DATA FOR ANALYSIS:
⟨

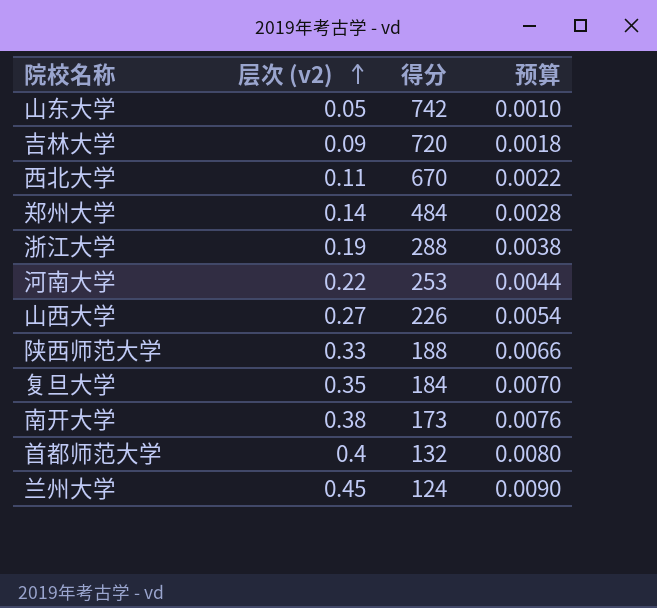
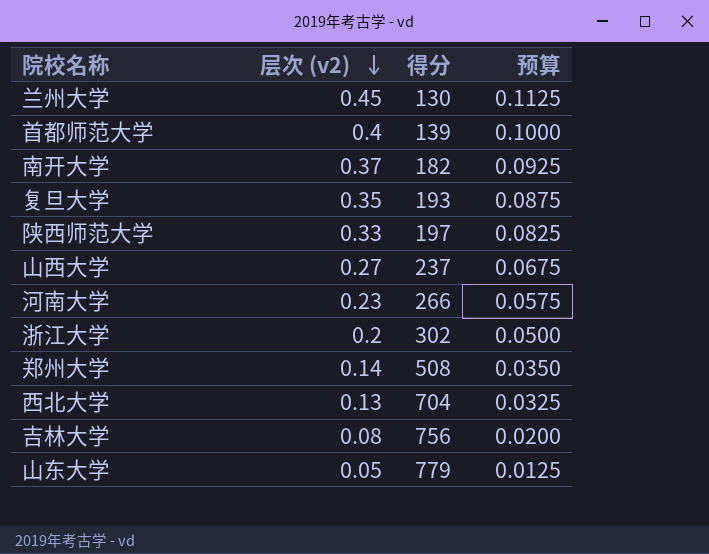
row order: 层次 (v2) ascending -> 层次 (v2) descending
column 预算 | formula: [层次 (v2)] * 0.02 -> [层次 (v2)] * 0.25
兰州大学 | 得分: 124 -> 130
首都师范大学 | 得分: 132 -> 139
南开大学 | 层次 (v2): 0.38 -> 0.37
南开大学 | 得分: 173 -> 182
复旦大学 | 得分: 184 -> 193
陕西师范大学 | 得分: 188 -> 197
山西大学 | 得分: 226 -> 237
河南大学 | 层次 (v2): 0.22 -> 0.23
河南大学 | 得分: 253 -> 266
浙江大学 | 层次 (v2): 0.19 -> 0.2
浙江大学 | 得分: 288 -> 302
郑州大学 | 得分: 484 -> 508
西北大学 | 层次 (v2): 0.11 -> 0.13
西北大学 | 得分: 670 -> 704
吉林大学 | 层次 (v2): 0.09 -> 0.08
吉林大学 | 得分: 720 -> 756
山东大学 | 得分: 742 -> 779

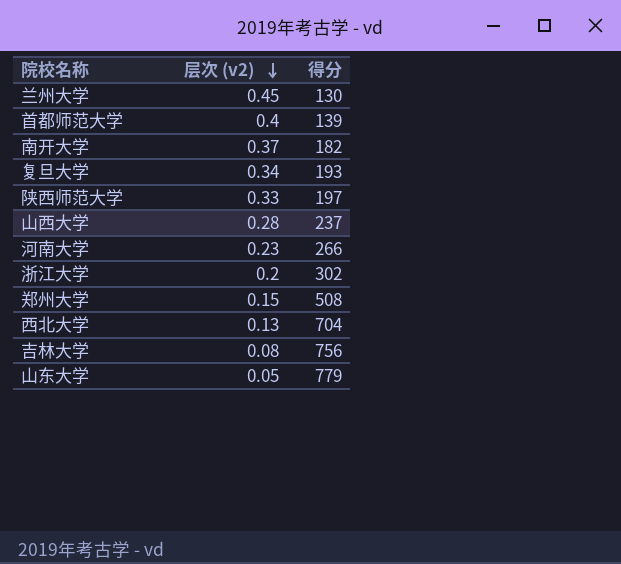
column 预算 | formula: [层次 (v2)] * 0.25 -> none
复旦大学 | 层次 (v2): 0.35 -> 0.34
山西大学 | 层次 (v2): 0.27 -> 0.28
郑州大学 | 层次 (v2): 0.14 -> 0.15

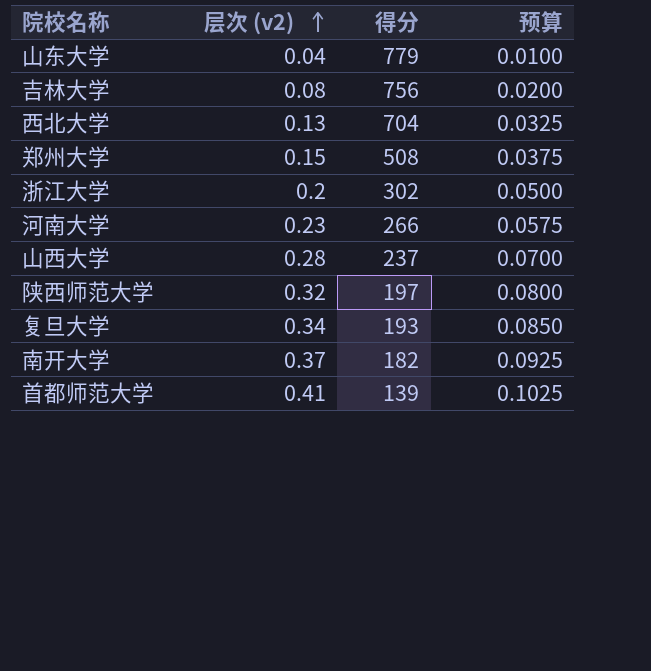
row order: 层次 (v2) descending -> 层次 (v2) ascending
column 预算 | formula: none -> [层次 (v2)] * 0.25
row 兰州大学: 0.45 | 130 -> none
山东大学 | 层次 (v2): 0.05 -> 0.04
陕西师范大学 | 层次 (v2): 0.33 -> 0.32
首都师范大学 | 层次 (v2): 0.4 -> 0.41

⟩

EXERCISE INSTRUCTIONS: Please reproduce all the material exactly. Pictures stay out of the copy.

ANSWER TO THIS TASK:
row order: 层次 (v2) ascending -> 层次 (v2) descending
column 预算 | formula: [层次 (v2)] * 0.02 -> [层次 (v2)] * 0.25
兰州大学 | 得分: 124 -> 130
首都师范大学 | 得分: 132 -> 139
南开大学 | 层次 (v2): 0.38 -> 0.37
南开大学 | 得分: 173 -> 182
复旦大学 | 得分: 184 -> 193
陕西师范大学 | 得分: 188 -> 197
山西大学 | 得分: 226 -> 237
河南大学 | 层次 (v2): 0.22 -> 0.23
河南大学 | 得分: 253 -> 266
浙江大学 | 层次 (v2): 0.19 -> 0.2
浙江大学 | 得分: 288 -> 302
郑州大学 | 得分: 484 -> 508
西北大学 | 层次 (v2): 0.11 -> 0.13
西北大学 | 得分: 670 -> 704
吉林大学 | 层次 (v2): 0.09 -> 0.08
吉林大学 | 得分: 720 -> 756
山东大学 | 得分: 742 -> 779

column 预算 | formula: [层次 (v2)] * 0.25 -> none
复旦大学 | 层次 (v2): 0.35 -> 0.34
山西大学 | 层次 (v2): 0.27 -> 0.28
郑州大学 | 层次 (v2): 0.14 -> 0.15

row order: 层次 (v2) descending -> 层次 (v2) ascending
column 预算 | formula: none -> [层次 (v2)] * 0.25
row 兰州大学: 0.45 | 130 -> none
山东大学 | 层次 (v2): 0.05 -> 0.04
陕西师范大学 | 层次 (v2): 0.33 -> 0.32
首都师范大学 | 层次 (v2): 0.4 -> 0.41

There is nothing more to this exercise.